Speaking of cultural tensions, one that comes to mind is America's fractured relationship with food. We love our “Triple Patty-Melt Bacon Bombs” and “44-Cheese Pizzas,” but then we all run to the gym so we can cram ourselves into skinny jeans.

As you can imagine, there are conflicts all over the place—our culture, our language, the brand, the category—everywhere.

  • Republican versus Democrat
  • Religion versus science
  • Hate versus love
  • Cheap versus expensive
  • Big business versus small business
  • Red versus green

Here's why all this conflict stuff is worth talking about. Wherever you find polarities or opposing energies, you'll find conflict. And where you find conflict, you'll find the rudiments of story. The trick, then, is to pit these opposing energies against each other and look for the possible stories to emerge.

To spark story, start with this versus that.

Okay, what if a creative director walked in and said, “I need each of you to show me a campaign for Coca-Cola. I need it tomorrow for a noon meeting.”

Gulp. That's a tall order. I can just feel my brain scrambling to find some place to start. My pen would freeze as I tried to take in the vast universe of Coca-Cola–of soft drinks, of thirst, of refreshment, of movies, of Americana. The possibilities might make smoke come out of my ears.

But now imagine if the creative director had asked, “I need you to do a Coke versus Pepsi ad.”

That problem feels different, doesn't it? Why?

Well, when the problem is put to me this way—in a this versus that framework—for some reason, I feel ideas start to form. I feel a little traction under my tires. I have a general sense I could maybe try this first, then maybe that. Things start to bubble up from my subconscious and I feel like I have somewhere to start.

You may find this same thought experiment helpful when you're searching for story. Sometimes, to get my narrative engine to turn over, here's what I do. (It's kind of silly, but it often helps.) I draw a rectangle with a line down the middle and imagine the line represents the word versus. Then I let the two spaces on either side represent any kind of conflict that comes to mind: life with the product versus life without it. Or our product versus their product.

The conflicts you leverage can be as big as good versus evil, or as banal as Colgate versus cavities. With some products the conflicts are kind of obvious. For example, with bug killer we could start with bug killer versus bugs. Or we could do nice clean house versus house crawling with bugs. Or we could do bug monsters versus civilization. All these conflicts suggest different stories.

In my opinion, the best bad guy in recent memory was “Mayhem” for Allstate Insurance. Leo Burnett creatives brilliantly personified all the things Allstate insures you against in the form of one bad-ass mob-looking dude. I think it was one of the best campaigns in the last 25 years.

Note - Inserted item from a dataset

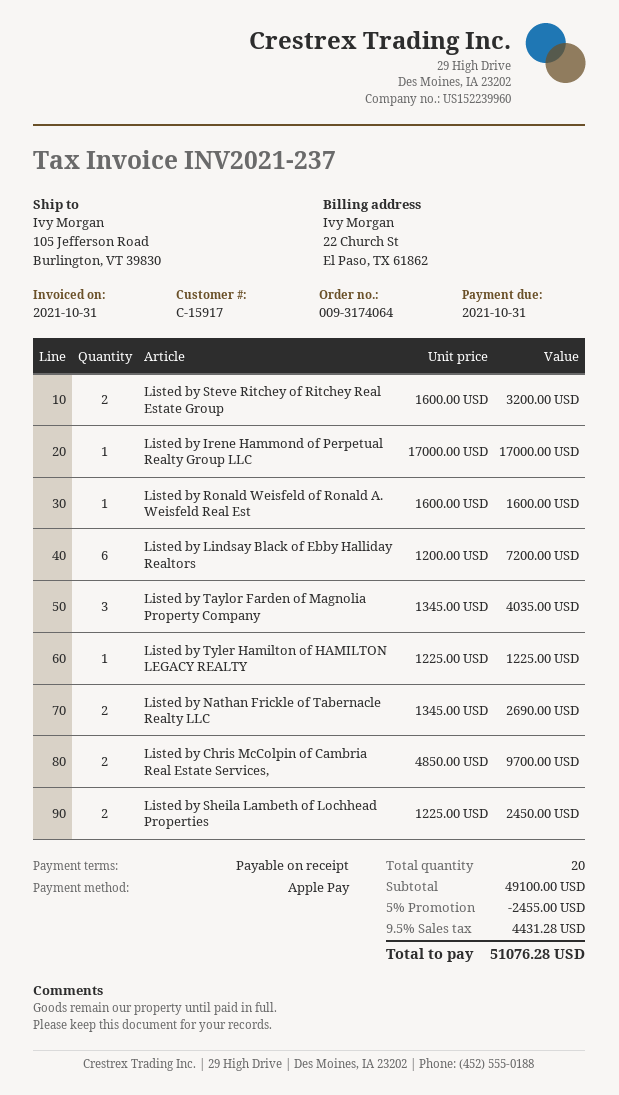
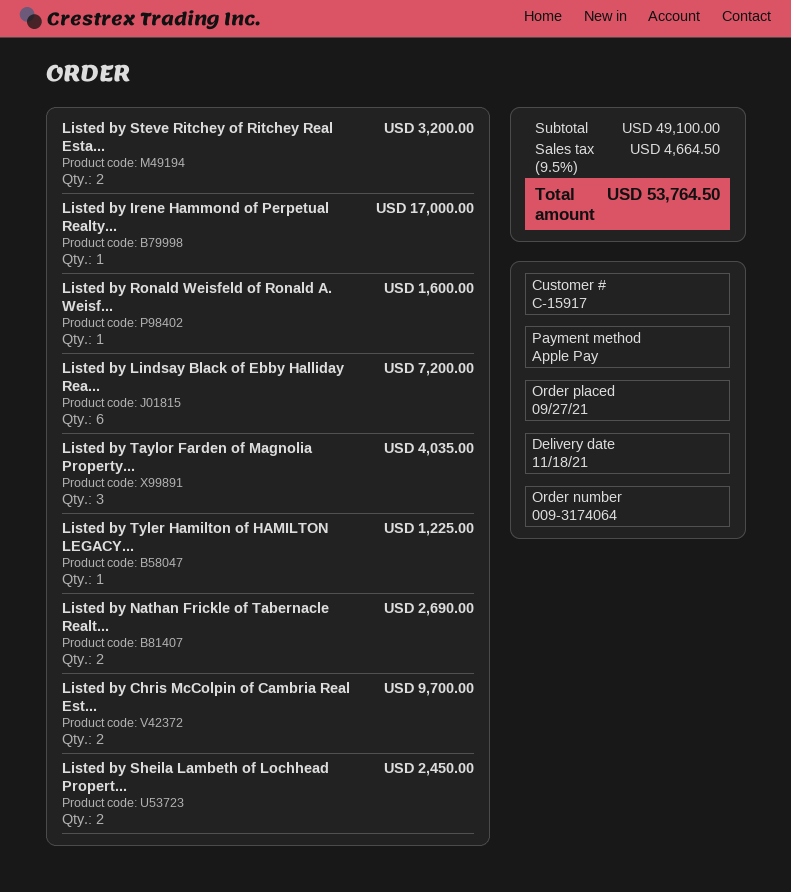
discount: 5% = 2455.00 -> none
tax: 9.5% = 4431.28 -> 9.5% = 4664.50
total: 51076.28 -> 53764.50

If a conflict isn't immediately apparent, make one up.

Here's the fun part. If a conflict or tension isn't apparent in a product or category, fine; make one up. Twix chocolate bars invented their own conflict with their long-running Left Twix versus Right Twix campaign.

What about a commodity product like, say, Chiquita bananas? Because Chiquita's bananas are pretty much the same as Dole's, maybe we'll find a more interesting conflict outside of the banana category. In which case, our list of story-starters might look like this:

  • Good food versus junk food
  • Health versus obesity
  • Has its own wrapper versus canned foods
  • Ready-to-eat versus crap you gotta cook
  • Yellow versus “boring” colors

As silly as some of these polarities look, I'm pretty sure we could build a story around one of ’em and create some advertising way more interesting than “bananas have potassium”—which is just “milk builds strong bones” all over again. The point here is, if we can jump-start a narrative for bananas, we can probably do it for other products and other categories.*

So, start your own list. Then just go all Boy Scouts on it and start rubbing the two columns together. You'll see how it can generate sparks, heat, and ultimately story.

Brand as archetype.

If you ever fell asleep in a comparative literature class, you probably missed the lecture on “the Hero's Journey,” but it's important, so listen up.

Scholars identified a common template in stories told over the centuries, the Hero's Journey, in which a hero goes on an adventure, meets an archetype (who teaches the hero a lesson or grants him or her powers), and after winning a decisive victory, the hero returns home transformed.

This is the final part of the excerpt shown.